◆ WHAT YOU SHOULD DO ◆
Word-for-word transcription needed. Include every entry below but no pictures.

◆ GIVEN DATA ◆

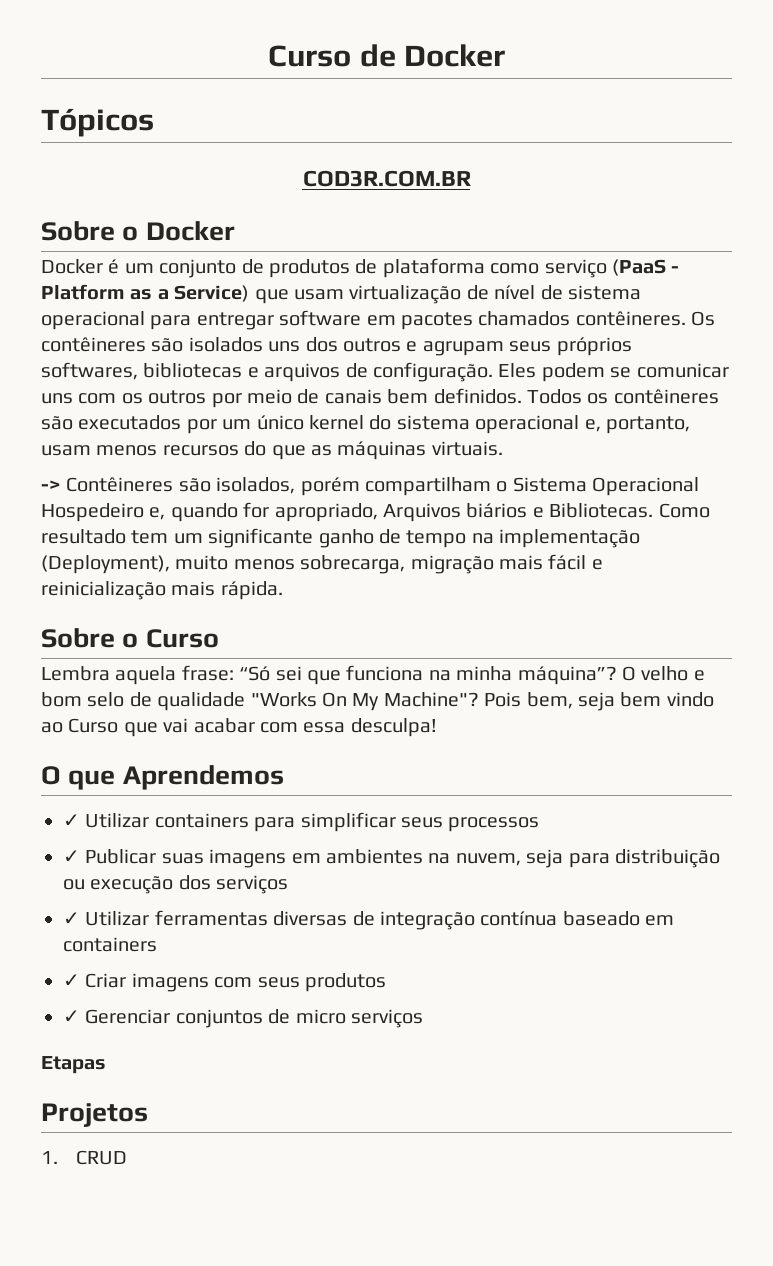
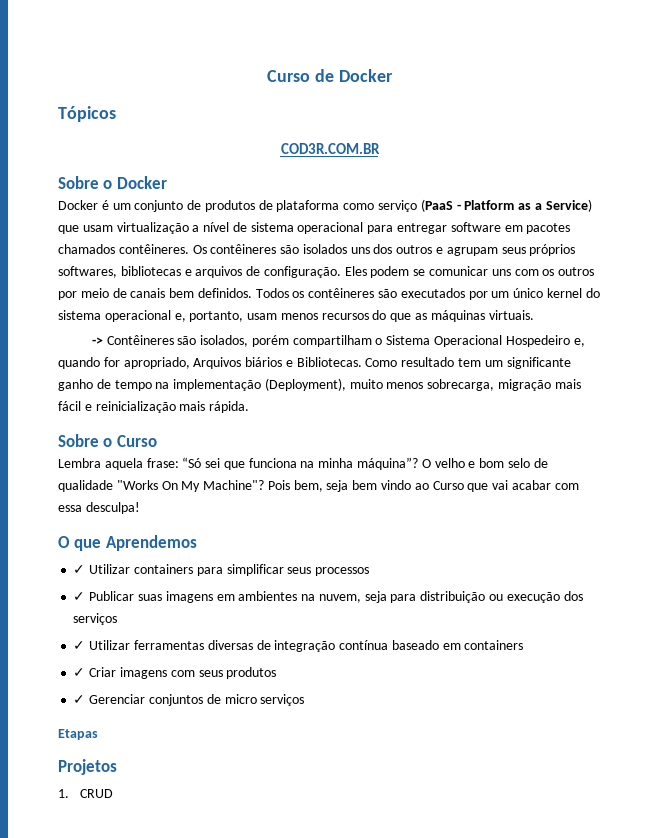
[466,285,489,300] de -> [192,225,200,232] a

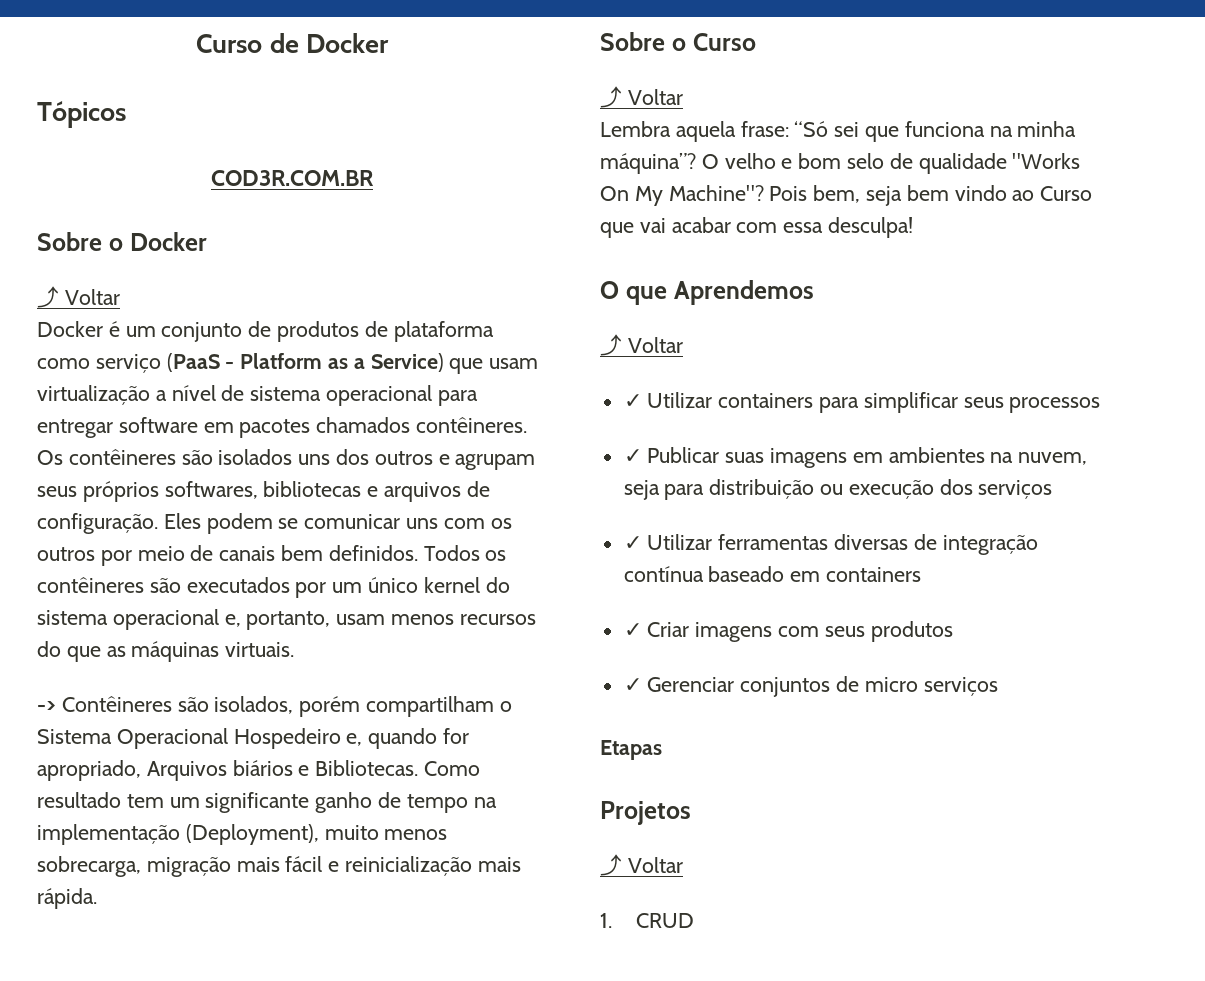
(167, 182) none -> [37,286,120,308] // ⤴ Voltar
(157, 441) none -> [600,86,683,108] // ⤴ Voltar
(197, 543) none -> [600,334,683,356] // ⤴ Voltar
(117, 767) none -> [600,854,683,876] // ⤴ Voltar

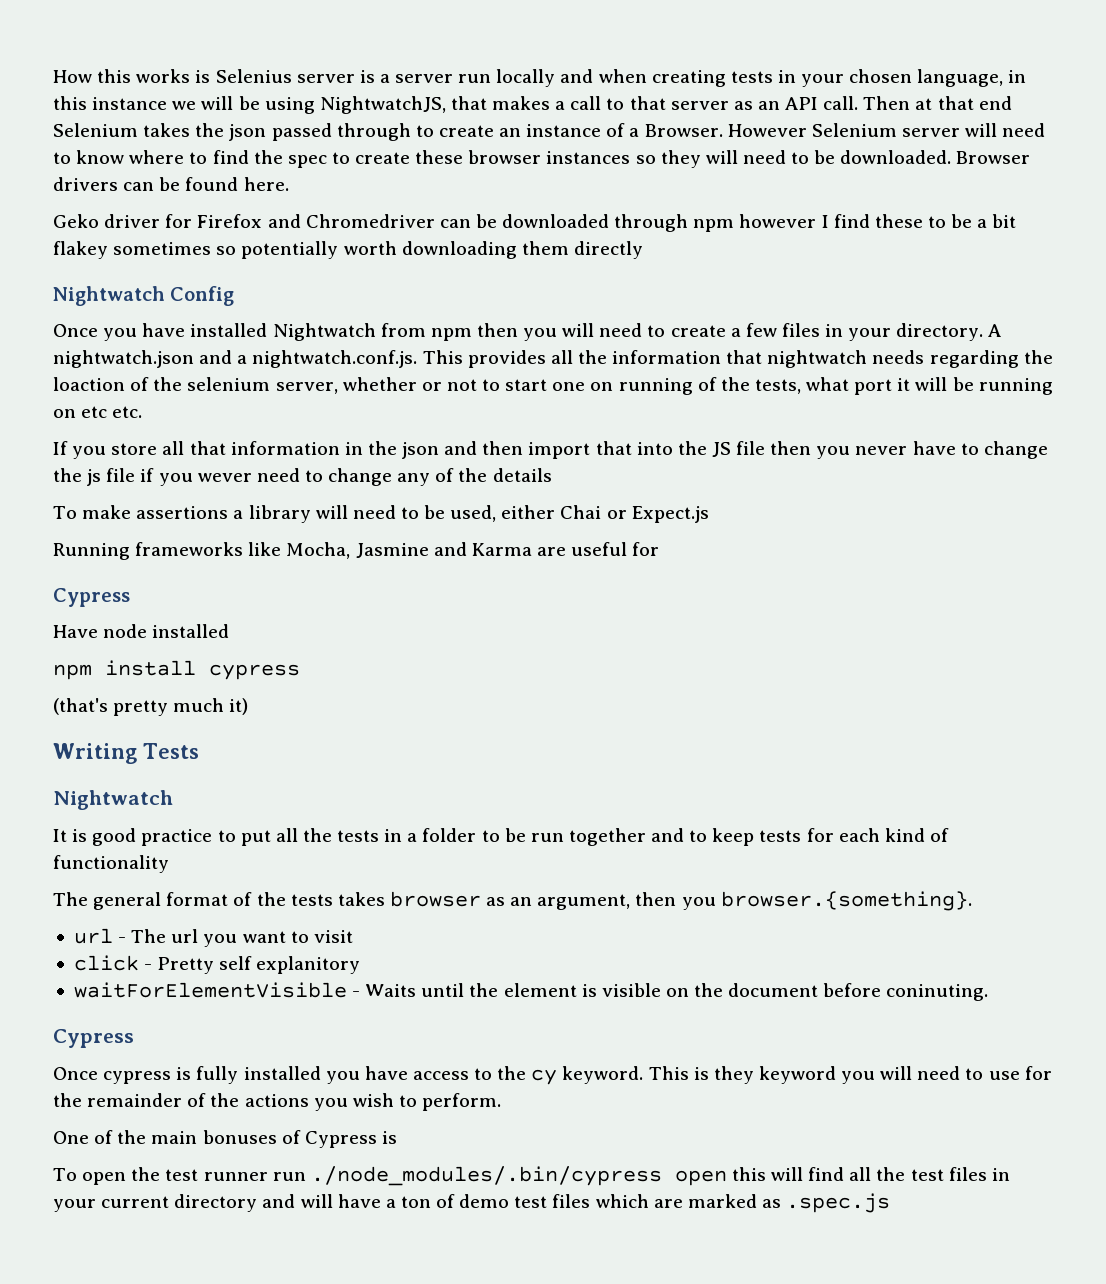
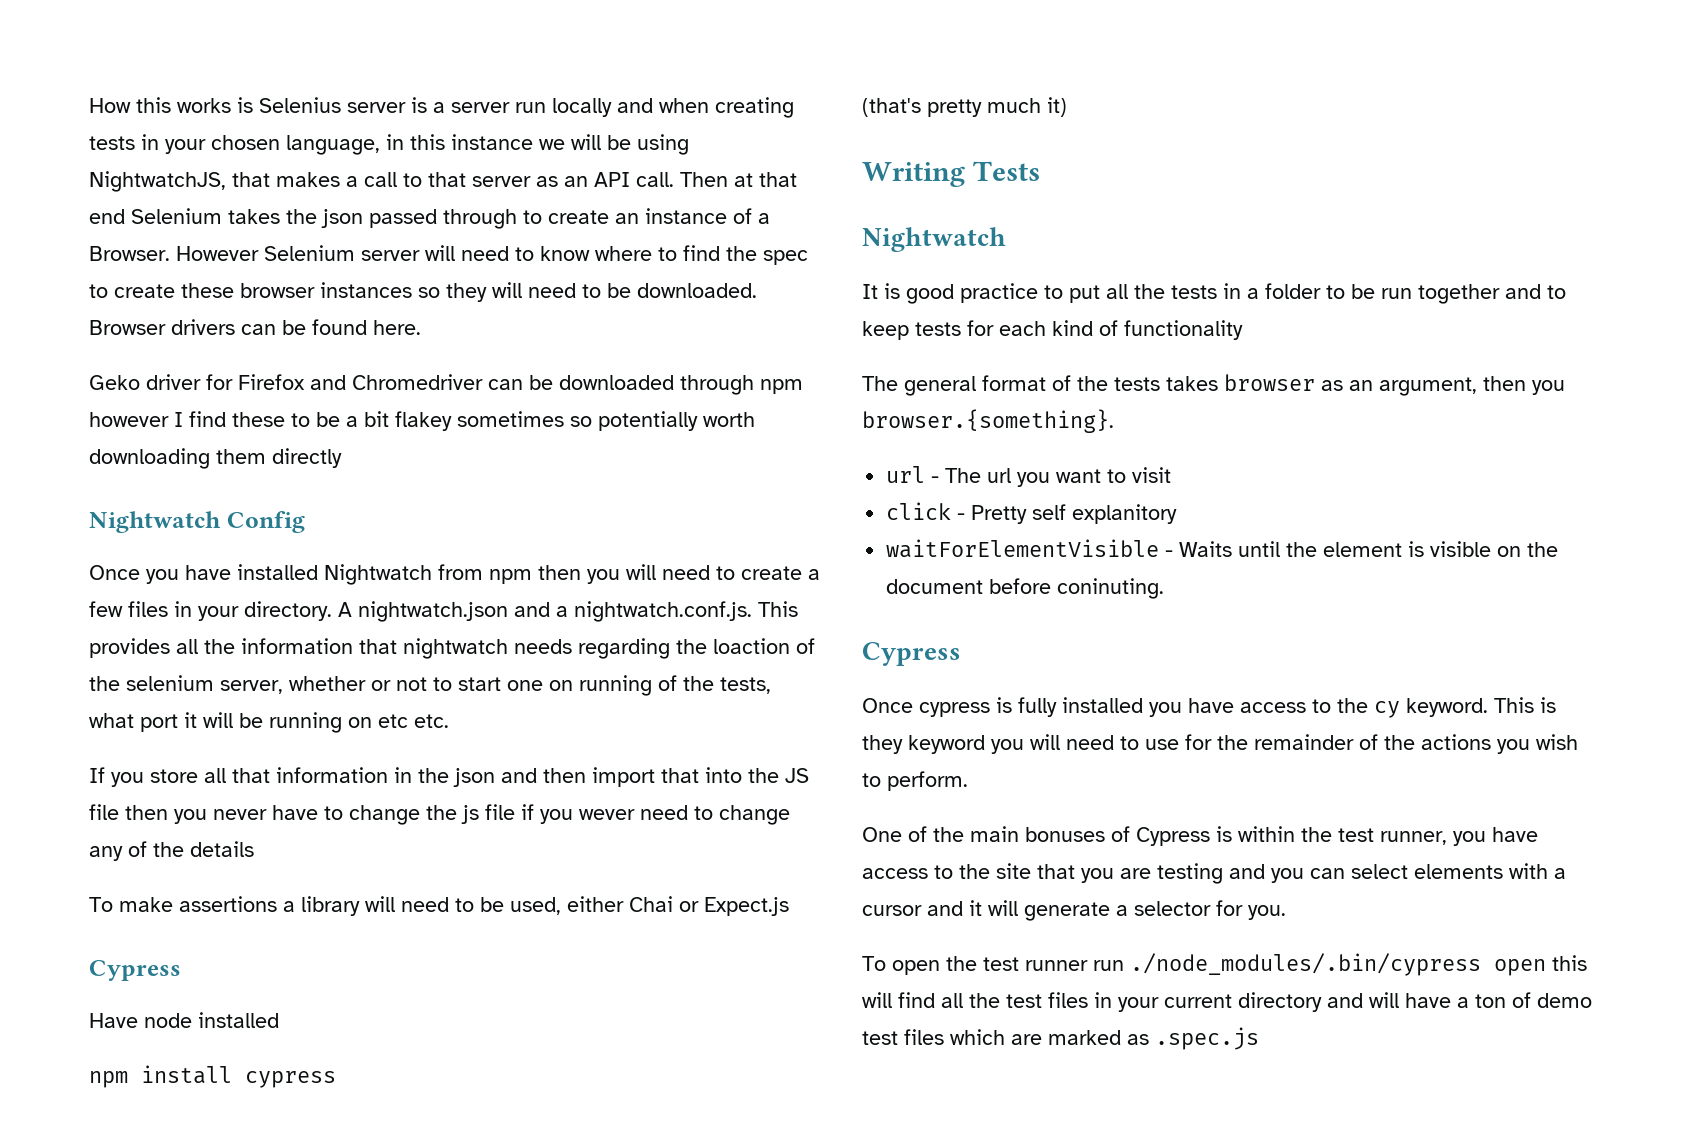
[53,542,660,560] // Running frameworks like Mocha, Jasmine and Karma are useful for -> (789, 906) none
(397, 1137) none -> [1238,826,1538,846] [862,863,1566,884] [862,900,1286,921] within the test runner, you have access to the site that you are testing and you can select elements with a cursor and it will generate a selector for you.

◆ RESPONSE AREA ◆
[466,285,489,300] de -> [192,225,200,232] a

(167, 182) none -> [37,286,120,308] // ⤴ Voltar
(157, 441) none -> [600,86,683,108] // ⤴ Voltar
(197, 543) none -> [600,334,683,356] // ⤴ Voltar
(117, 767) none -> [600,854,683,876] // ⤴ Voltar

[53,542,660,560] // Running frameworks like Mocha, Jasmine and Karma are useful for -> (789, 906) none
(397, 1137) none -> [1238,826,1538,846] [862,863,1566,884] [862,900,1286,921] within the test runner, you have access to the site that you are testing and you can select elements with a cursor and it will generate a selector for you.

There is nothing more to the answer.